Fig. 5.

Epac1 expression is decreased after myocardial infarction in vivo. (A) Sections of cardiac intraventricular septa from rats subjected to myocardial infarction (MI) or sham operation (sham) were stained for TGFβ1 (red), Epac1 (green) and nuclei with DAPI (blue). The images of the border zone that abuts on areas of infarction are shown. (Scale bar, 100 μm.) (B) Sections of intraventricular septa of rats subjected to myocardial infarction (MI) or sham operation (sham) were stained for αSMA (red), Epac1 (green), and DNA with DAPI (blue).
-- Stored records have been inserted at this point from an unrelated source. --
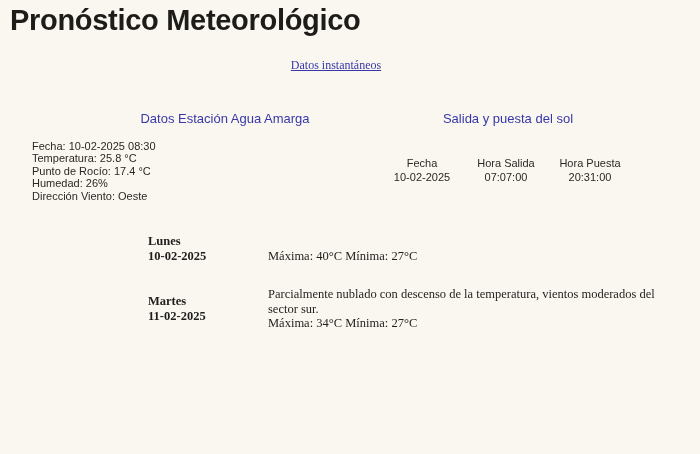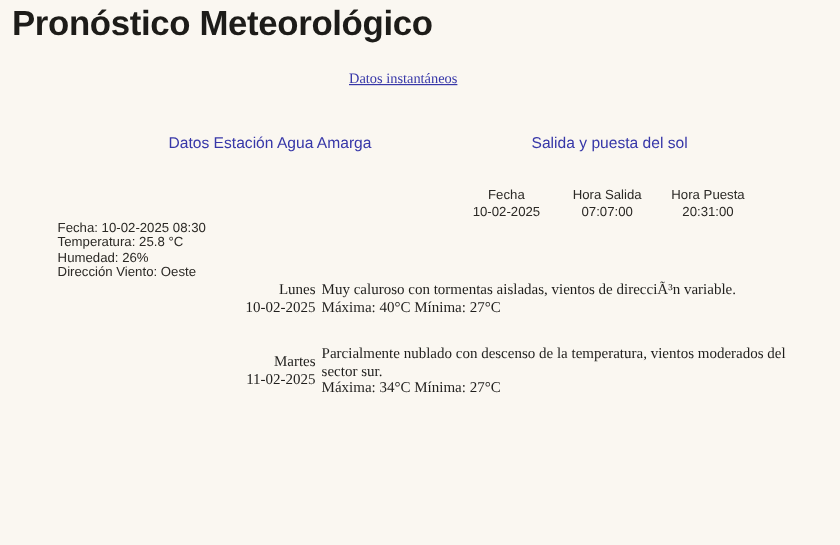--- a/index.html
+++ b/index.html
@@ -20,51 +20,52 @@
     font-size:12px; white-space:nowrap;font-family:Liberation Serif, serif;
   }
   .link-row a { color:var(--accent); text-decoration:underline; cursor:pointer; }
   .col-heading {
     position:absolute; top:111px; transform:translateX(-50%);
     font-size:13px; color:var(--accent); white-space:nowrap;
   }
   .station-heading { left:225px; }
   .sun-heading { left:508px; }
   .station-data {
-    position:absolute; left:48px; top:140px;
-    font-size:11px; line-height:12.4px; color:#2B2925;margin-top:44px;
+    position:absolute; left:32px; top:140px;
+    font-size:11px; line-height:12.4px; color:#2B2925;
   }
   .sun-table { position:absolute; left:380px; top:157px; font-size:11px; }
   .sun-row { display:flex; }
   .sun-row > div { width:84px; text-align:center; line-height:12px; }
   .sun-values { margin-top:2px; }
   .forecast { position:absolute; left:148px; top:234px; }
   .frow {
     display:flex; align-items:center; margin-bottom:24px;
     font-family:"Liberation Serif", serif; font-size:12.5px;
     line-height:14.5px; color:#1F1E1C;
   }
-  .fday { width:115px; text-align:right; font-weight:400; flex-shrink:0; }
+  .fday { width:115px; text-align:left; font-weight:700; flex-shrink:0; }
   .fdesc { margin-left:5px; width:392px; }
 </style>
 </head>
 <body>
 
 <h1 class="page-title">Pronóstico Meteorológico</h1>
 
 <div class="link-row">
   <a>Datos instantáneos</a>
 </div>
 
 <div class="col-heading station-heading">Datos Estación Agua Amarga</div>
 <div class="col-heading sun-heading">Salida y puesta del sol</div>
 
 <div class="station-data">
   <div>Fecha: 10-02-2025 08:30</div>
   <div>Temperatura: 25.8 °C</div>
+  <div>Punto de Rocío: 17.4 °C</div>
   <div>Humedad: 26%</div>
   <div>Dirección Viento: Oeste</div>
 </div>
 
 <div class="sun-table">
   <div class="sun-row sun-headers">
     <div>Fecha</div>
     <div>Hora Salida</div>
     <div>Hora Puesta</div>
   </div>
@@ -75,21 +76,21 @@
   </div>
 </div>
 
 <div class="forecast">
   <div class="frow">
     <div class="fday">
       <span>Lunes</span><br>
       <span>10-02-2025</span>
     </div>
     <div class="fdesc">
-      <span>Muy caluroso con tormentas aisladas, vientos de direcciÃ³n variable.</span><br>
+      <br>
       <span>Máxima: 40°C Mínima: 27°C</span>
     </div>
   </div>
   <div class="frow">
     <div class="fday">
       <span>Martes</span><br>
       <span>11-02-2025</span>
     </div>
     <div class="fdesc">
       <span>Parcialmente nublado con descenso de la temperatura, vientos moderados del sector sur.</span><br>

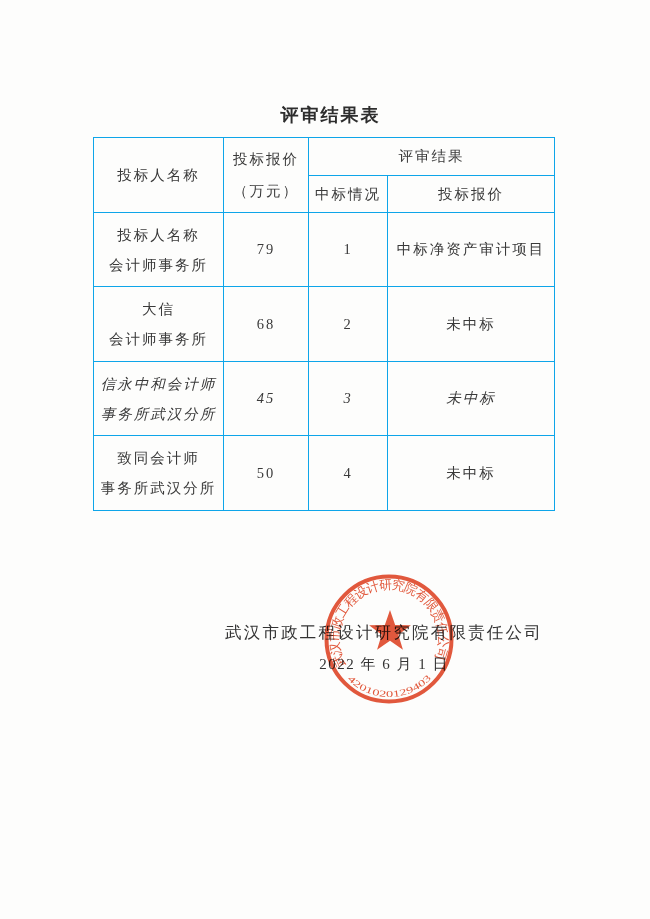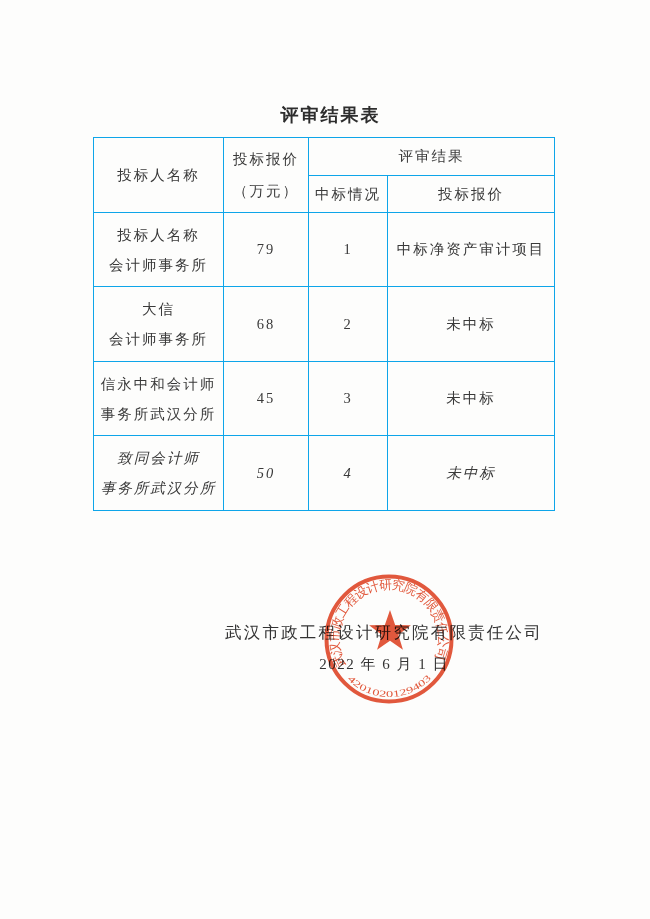--- a/index.html
+++ b/index.html
@@ -28,22 +28,22 @@
   table.results td {
     border: 1px solid #0ea5e9;
     text-align: center; vertical-align: middle;
     font-size: 14.5px; letter-spacing: 2px;
     padding: 0; color: #3a3a3a;
   }
   tr.hdr-a { height: 38px; }
   tr.hdr-b { height: 37px; }
   tr.r1 { height: 74px; }
   tr.r2 { height: 75px; }
-  tr.r3 { height: 74px; }
-  tr.r4 { height: 75px; font-style: italic; }
+  tr.r3 { height: 74px; font-style: italic; }
+  tr.r4 { height: 75px; }
   .two-line { line-height: 30px; }
   .hdr-two-line { line-height: 32px; }
   .num { font-size: 15px; letter-spacing: 1px; }
 
   .sig-company {
     position: absolute; top: 622px; left: 134px; width: 500px;
     text-align: center; font-size: 16.5px; letter-spacing: 2.2px;
     color: #333333;
   }
   .sig-date {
The images of the border zone of infarction are shown. (Scale bar, 100 μm.) (C) Cardiac fibroblasts isolated from intraventricular septa of postmyocardial infarction and sham-operated rats were cultured for 16 h to eliminate other cell types. RNA was isolated and subjected to quantitative RT-PCR. GAPDH was used as standard. n = 4–5. **, P = 0.0085 compared with the sham-operated group. (D) Expression of Epac1 protein. (Upper) Representative images of immunoblots. (Lower) Densitometry of the blots for Epac1 protein normalized to GAPDH protein expression is shown in the graph. n = 3, **, P = 0.0367. (E) Model for the role of Epac and PKA in fibroblasts after injury. After injury, levels of cAMP-elevating hormones increase, activating cognate GPCR. The enhanced synthesis of cAMP by adenylyl cyclase activation stimulates Epac and PKA. Epac promotes fibroblast migration, whereas PKA inhibits migration and fibroblast-to-myofibroblast transformation. Both Epac and PKA inhibit collagen synthesis and fibroblast proliferation. Profibrotic stimuli inhibit Epac expression and stimulate collagen synthesis.